2. with this failure, we recommend that you use RAID5 + HOTSPARE or ADG arrays in the servers of important application systems. Both modes allow the loss of two hard disks within the same period of time.

3. Check related hardware and collect logs on a regular basis to check whether there are any potential faults and prevent them in advance. This content can be assisted by the huipu gold medal service. If necessary, huipu gold services can provide a two-month inspection (downtime needs to be scheduled in advance ).

4. if the server has a WINDOWS system platform in the same network segment, you can install the IRS remote monitoring software currently being promoted by HP, the monitored server automatically sends the relevant error content to the hp callcenter through the network when a fault occurs. The HP customer service client will send an email to the user, in order to timely repair the fault. (This software is free of charge, but three ports need to be opened on the host to connect to the Internet)

The above is the analysis of the cause of the fault and subsequent suggestions.

Contact Us

The content source of this page is from Internet, which doesn't represent Alibaba Cloud's opinion; products and services mentioned on that page don't have any relationship with Alibaba Cloud. If the content of the page makes you feel confusing, please write us an email, we will handle the problem within 5 days after receiving your email.

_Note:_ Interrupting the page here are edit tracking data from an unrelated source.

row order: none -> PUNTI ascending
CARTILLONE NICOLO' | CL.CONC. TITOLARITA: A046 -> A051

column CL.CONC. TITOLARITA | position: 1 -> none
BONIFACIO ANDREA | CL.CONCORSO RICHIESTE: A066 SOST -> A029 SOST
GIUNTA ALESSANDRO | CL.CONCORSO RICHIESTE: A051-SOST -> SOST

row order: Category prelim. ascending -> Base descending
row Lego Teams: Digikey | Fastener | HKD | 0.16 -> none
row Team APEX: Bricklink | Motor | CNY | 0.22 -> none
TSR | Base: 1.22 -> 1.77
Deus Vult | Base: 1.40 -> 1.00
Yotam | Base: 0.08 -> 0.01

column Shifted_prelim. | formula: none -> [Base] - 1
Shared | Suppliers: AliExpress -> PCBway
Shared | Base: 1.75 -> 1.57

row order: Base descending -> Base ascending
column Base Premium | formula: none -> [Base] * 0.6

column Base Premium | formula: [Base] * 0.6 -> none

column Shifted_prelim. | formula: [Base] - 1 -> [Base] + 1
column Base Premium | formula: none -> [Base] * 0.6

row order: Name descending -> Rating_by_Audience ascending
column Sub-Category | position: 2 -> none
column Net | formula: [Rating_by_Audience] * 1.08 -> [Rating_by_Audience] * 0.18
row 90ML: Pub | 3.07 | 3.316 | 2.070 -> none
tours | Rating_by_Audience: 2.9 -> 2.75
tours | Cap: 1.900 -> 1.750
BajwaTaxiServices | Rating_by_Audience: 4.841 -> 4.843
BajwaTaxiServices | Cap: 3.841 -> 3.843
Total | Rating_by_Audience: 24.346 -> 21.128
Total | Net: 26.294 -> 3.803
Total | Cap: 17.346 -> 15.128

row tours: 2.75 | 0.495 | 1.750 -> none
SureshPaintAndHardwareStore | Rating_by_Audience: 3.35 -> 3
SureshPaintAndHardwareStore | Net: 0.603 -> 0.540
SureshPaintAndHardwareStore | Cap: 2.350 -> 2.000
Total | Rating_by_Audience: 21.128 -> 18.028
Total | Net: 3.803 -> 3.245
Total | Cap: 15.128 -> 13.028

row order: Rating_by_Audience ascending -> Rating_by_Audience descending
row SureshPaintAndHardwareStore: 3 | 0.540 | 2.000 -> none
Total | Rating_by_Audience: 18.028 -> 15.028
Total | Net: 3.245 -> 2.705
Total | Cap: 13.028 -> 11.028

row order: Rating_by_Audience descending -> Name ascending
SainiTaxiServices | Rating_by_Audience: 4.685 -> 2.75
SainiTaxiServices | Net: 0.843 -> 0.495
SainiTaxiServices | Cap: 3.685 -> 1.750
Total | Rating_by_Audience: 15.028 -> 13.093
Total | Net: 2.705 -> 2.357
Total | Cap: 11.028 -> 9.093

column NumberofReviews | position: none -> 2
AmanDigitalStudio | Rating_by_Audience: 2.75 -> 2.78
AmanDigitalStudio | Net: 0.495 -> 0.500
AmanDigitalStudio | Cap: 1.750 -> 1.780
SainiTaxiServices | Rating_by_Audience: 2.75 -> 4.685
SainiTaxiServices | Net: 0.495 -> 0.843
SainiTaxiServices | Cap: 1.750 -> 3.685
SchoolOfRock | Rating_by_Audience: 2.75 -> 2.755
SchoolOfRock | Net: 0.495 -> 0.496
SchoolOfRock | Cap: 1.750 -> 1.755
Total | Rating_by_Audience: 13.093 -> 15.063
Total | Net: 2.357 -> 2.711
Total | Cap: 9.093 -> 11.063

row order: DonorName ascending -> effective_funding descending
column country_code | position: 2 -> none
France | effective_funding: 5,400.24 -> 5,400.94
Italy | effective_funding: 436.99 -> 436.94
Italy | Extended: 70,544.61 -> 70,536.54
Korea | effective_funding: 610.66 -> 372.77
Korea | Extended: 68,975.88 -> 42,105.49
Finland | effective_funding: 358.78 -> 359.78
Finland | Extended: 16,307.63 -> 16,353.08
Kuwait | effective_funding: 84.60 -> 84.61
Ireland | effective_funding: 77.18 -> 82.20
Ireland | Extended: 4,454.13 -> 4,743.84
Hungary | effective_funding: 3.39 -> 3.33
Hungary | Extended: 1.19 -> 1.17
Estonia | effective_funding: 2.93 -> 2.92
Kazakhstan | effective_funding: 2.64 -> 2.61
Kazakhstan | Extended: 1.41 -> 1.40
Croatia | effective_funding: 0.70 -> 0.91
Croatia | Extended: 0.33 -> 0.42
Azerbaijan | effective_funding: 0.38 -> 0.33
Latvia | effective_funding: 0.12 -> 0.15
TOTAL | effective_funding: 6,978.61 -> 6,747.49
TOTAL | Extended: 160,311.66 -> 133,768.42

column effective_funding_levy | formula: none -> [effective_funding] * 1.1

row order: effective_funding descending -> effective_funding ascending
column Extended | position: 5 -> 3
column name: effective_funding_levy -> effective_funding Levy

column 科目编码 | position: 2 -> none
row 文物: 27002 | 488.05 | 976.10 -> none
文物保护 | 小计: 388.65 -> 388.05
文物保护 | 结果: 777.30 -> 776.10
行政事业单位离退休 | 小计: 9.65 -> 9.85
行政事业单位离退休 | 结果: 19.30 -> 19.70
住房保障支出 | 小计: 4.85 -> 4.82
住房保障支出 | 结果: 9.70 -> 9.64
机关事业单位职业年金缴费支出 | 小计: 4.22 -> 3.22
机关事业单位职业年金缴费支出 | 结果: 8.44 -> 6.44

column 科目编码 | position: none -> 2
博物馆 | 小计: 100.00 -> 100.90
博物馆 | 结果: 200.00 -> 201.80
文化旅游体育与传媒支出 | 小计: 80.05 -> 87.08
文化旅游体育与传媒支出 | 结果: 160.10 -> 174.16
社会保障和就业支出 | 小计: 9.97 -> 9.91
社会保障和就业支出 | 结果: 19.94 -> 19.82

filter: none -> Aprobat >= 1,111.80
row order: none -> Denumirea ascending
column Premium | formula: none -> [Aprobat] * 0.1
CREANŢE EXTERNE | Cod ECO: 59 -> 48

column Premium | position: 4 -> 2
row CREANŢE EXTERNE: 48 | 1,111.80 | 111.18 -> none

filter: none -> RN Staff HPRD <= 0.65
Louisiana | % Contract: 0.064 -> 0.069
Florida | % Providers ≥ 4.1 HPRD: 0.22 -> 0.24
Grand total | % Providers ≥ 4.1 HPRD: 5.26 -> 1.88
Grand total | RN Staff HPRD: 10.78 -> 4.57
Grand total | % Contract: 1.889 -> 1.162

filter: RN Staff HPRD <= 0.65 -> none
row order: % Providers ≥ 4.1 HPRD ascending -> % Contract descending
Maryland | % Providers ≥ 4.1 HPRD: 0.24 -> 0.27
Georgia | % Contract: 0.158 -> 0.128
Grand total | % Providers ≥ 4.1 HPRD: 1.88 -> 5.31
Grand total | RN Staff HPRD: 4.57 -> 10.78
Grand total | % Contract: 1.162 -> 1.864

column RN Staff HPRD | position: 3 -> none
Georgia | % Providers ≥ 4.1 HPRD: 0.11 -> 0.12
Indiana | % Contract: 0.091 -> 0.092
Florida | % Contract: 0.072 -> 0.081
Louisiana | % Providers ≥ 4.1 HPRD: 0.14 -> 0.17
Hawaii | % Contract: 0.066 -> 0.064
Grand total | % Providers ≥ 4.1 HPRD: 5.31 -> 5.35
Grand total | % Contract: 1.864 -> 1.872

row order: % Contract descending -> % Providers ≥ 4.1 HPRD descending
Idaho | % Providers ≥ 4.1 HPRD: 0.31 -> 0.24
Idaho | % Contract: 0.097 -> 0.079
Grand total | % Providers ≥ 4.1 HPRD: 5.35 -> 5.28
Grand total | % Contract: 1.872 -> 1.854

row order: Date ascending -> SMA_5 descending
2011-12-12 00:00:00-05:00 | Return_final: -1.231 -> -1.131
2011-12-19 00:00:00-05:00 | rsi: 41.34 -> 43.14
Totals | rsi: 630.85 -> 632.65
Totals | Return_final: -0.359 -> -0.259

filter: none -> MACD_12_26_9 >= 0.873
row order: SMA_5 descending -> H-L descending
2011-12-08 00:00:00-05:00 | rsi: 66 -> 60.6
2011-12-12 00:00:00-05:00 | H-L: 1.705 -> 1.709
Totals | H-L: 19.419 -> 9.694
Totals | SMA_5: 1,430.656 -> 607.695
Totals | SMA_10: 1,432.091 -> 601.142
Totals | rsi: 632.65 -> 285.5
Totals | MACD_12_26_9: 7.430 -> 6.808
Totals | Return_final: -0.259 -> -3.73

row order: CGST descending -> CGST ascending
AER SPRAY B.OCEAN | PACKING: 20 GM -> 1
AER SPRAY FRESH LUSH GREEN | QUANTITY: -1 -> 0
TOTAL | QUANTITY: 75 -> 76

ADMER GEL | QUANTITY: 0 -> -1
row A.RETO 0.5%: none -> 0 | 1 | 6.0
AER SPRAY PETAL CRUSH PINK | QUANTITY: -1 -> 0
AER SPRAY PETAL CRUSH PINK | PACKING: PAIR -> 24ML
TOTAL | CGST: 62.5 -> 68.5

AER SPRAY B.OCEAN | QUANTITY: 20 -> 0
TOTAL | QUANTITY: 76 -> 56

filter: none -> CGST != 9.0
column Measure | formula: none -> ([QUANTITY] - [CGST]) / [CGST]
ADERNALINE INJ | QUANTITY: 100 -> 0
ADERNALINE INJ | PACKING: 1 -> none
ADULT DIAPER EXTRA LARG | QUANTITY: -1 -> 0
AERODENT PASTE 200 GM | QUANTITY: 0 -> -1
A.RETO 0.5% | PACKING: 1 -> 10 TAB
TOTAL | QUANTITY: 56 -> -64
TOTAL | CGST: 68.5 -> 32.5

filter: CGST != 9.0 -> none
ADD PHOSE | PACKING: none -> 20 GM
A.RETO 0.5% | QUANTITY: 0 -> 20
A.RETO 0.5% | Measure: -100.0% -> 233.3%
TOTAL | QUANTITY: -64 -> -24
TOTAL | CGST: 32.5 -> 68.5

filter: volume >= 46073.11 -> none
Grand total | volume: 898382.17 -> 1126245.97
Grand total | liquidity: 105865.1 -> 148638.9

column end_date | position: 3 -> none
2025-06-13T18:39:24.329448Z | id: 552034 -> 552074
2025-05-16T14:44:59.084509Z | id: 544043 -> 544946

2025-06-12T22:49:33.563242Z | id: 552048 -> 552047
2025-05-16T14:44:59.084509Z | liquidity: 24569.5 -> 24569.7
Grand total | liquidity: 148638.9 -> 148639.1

If you find any instances of plagiarism from the community, please send an email to: info-contact@alibabacloud.com and provide relevant evidence. A staff member will contact you within 5 working days.

A Free Trial That Lets You Build Big!

Start building with 50+ products and up to 12 months usage for Elastic Compute Service

  • Sales Support

    1 on 1 presale consultation

  • After-Sales Support

    24/7 Technical Support 6 Free Tickets per Quarter Faster Response

  • Alibaba Cloud offers highly flexible support services tailored to meet your exact needs.